Avibactam sodium hydrate (NXL-104 hydrate) is a covalent and reversible inhibitor of β-lactamase that does not contain a β-lactam core. Avibactam sodium hydrate inhibits β-lactamase CTX-M-15 and TEM-1 with IC 50 s of 5 nM and 8 nM, respectively.

Avibactam sodium hydrate (NXL-104 hydrate) is a compound exhibiting minimal antibacterial activity, primarily functioning to inhibit class A and C β-lactamases.
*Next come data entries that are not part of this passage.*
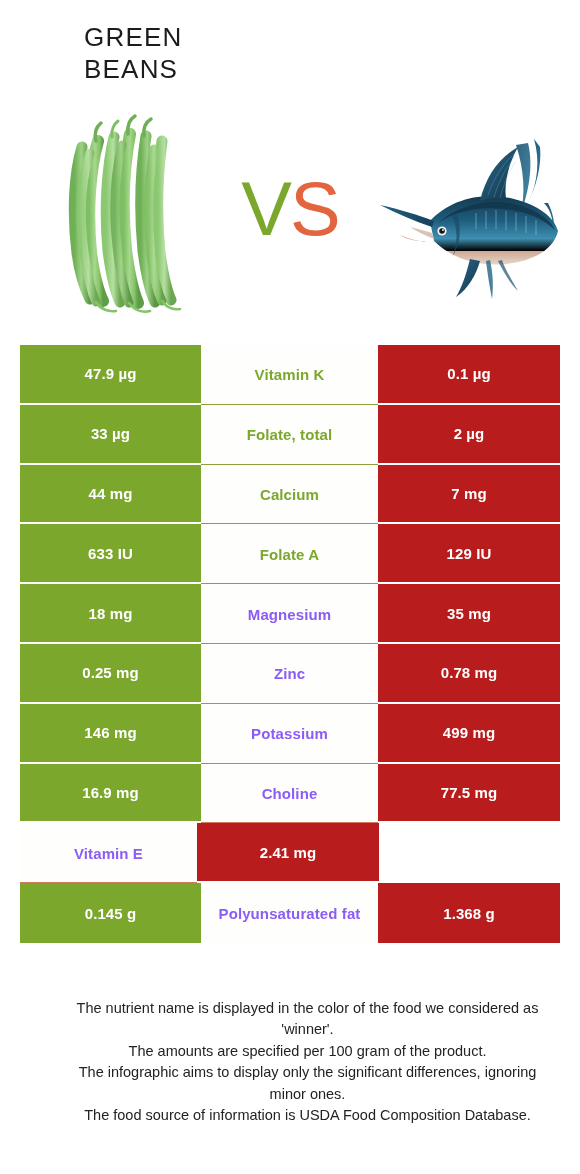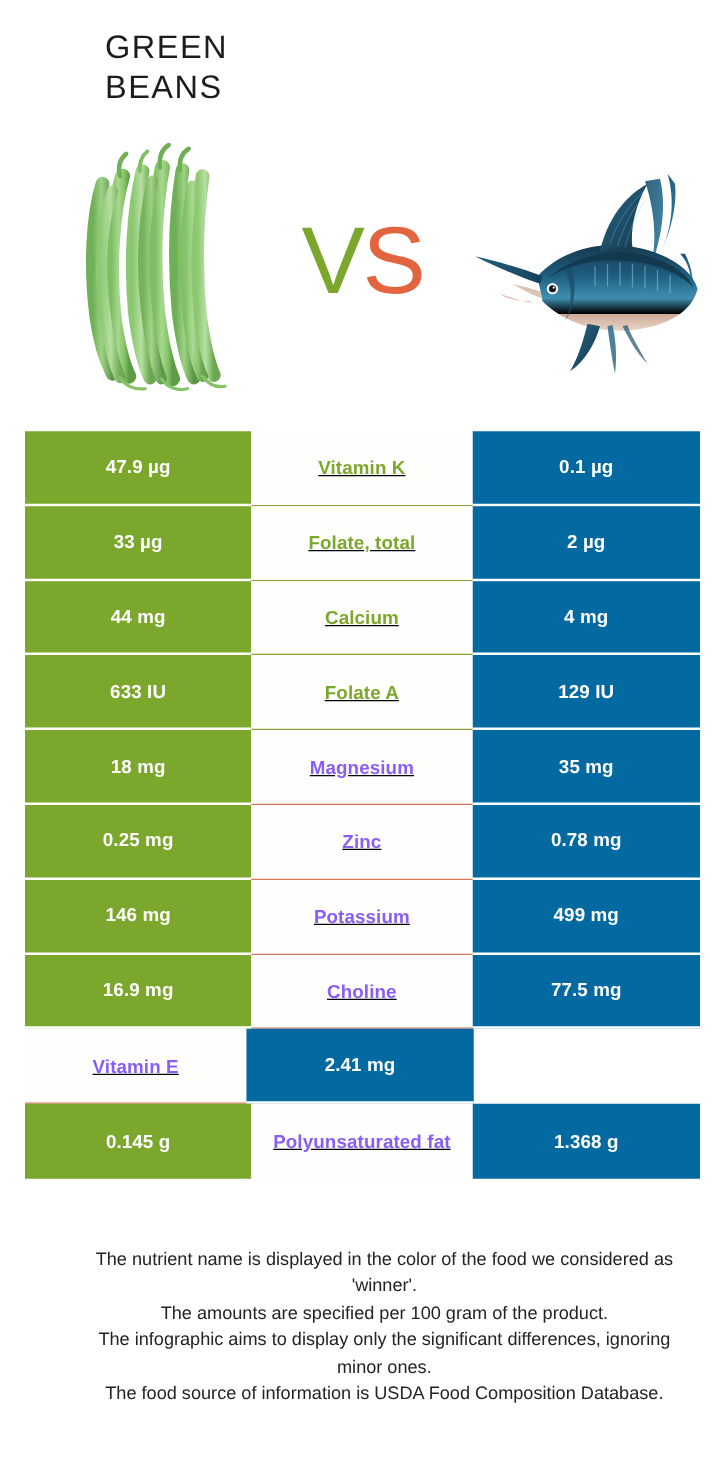--- a/index.html
+++ b/index.html
@@ -112,21 +112,21 @@
     width: 181px;
     background: #7CA72D;
     border-bottom: 2px solid #ffffff;
   }
   .cell-mid {
     width: 177px;
     background: #FEFEFC;
   }
   .cell-right {
     width: 182px;
-    background: #0369a1;
+    background: #b91c1c;
     border-bottom: 2px solid #ffffff;
   }
   .row:last-child .cell-left,
   .row:last-child .cell-right {
     border-bottom: none;
   }
   .val {
     color: #ffffff;
     font-size: 15px;
     font-weight: 600;
@@ -134,21 +134,21 @@
   }
   .nutrient {
     font-size: 15px;
     font-weight: 700;
     letter-spacing: 0.1px;
   }
   .win-green .nutrient { color: #7CA72D; }
   .win-orange .nutrient { color: #8b5cf6; }
 
   
-  .row .cell-mid { position: relative; text-decoration: underline; }
+  .row .cell-mid { position: relative; }
   .row .cell-mid::after {
     content: "";
     position: absolute;
     left: 0;
     right: 0;
     bottom: 0;
     height: 1px;
   }
   .win-green  .cell-mid::after { background: #8FA03B; }
   .win-orange .cell-mid::after { background: #D4795E; }
@@ -325,21 +325,21 @@
   </div>
 
   <div class="row win-green">
     <div class="cell cell-left">
       <span class="val">44 mg</span>
     </div>
     <div class="cell cell-mid">
       <span class="nutrient">Calcium</span>
     </div>
     <div class="cell cell-right">
-      <span class="val">4 mg</span>
+      <span class="val">7 mg</span>
     </div>
   </div>
 
   <div class="row win-green">
     <div class="cell cell-left">
       <span class="val">633 IU</span>
     </div>
     <div class="cell cell-mid">
       <span class="nutrient">Folate A</span>
     </div>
However, it is ineffective against metallo-β-lactamases and Acinetobacter OXA carbapenemases [2].

Avibactam sodium hydrate (NXL-104 hydrate) exhibits a gradual restoration of its activity, with a delineated off-rate of 0.045±0.022 min^-1, equating to a residence time half-life (t1/2) of approximately 16±8 minutes. This suggests that Avibactam undergoes slow deacylation through hydrolysis or reversibility, contrasting with its previously cited extended half-life values of greater than 1 or 7 days when inhibiting TEM-1 [1]. As a novel β-lactamase inhibitor, Avibactam shows promise in countering β-lactamase-induced resistance. In experimental models, mice infected with approximately 10^6 CFU of Pseudomonas aeruginosa either intramuscularly in the thigh or intranasally to induce pneumonia receive eight distinct (single) subcutaneous doses of GR20263 and Avibactam in various combinations, with dosage ranging from 1 to 128 mg/kg in two-fold increments. The observed average half-life of GR20263 in plasma during the terminal phase is 0.28 h (SD, 0.02 h), while Avibactam exhibits a half-life of 0.24 h (SD, 0.04 h). The distribution volumes for GR20263 and Avibactam are 0.80 liters/kg (SD, 0.14 liters/kg) and 1.18 liters/kg (SD, 0.34 liters/kg), respectively [3].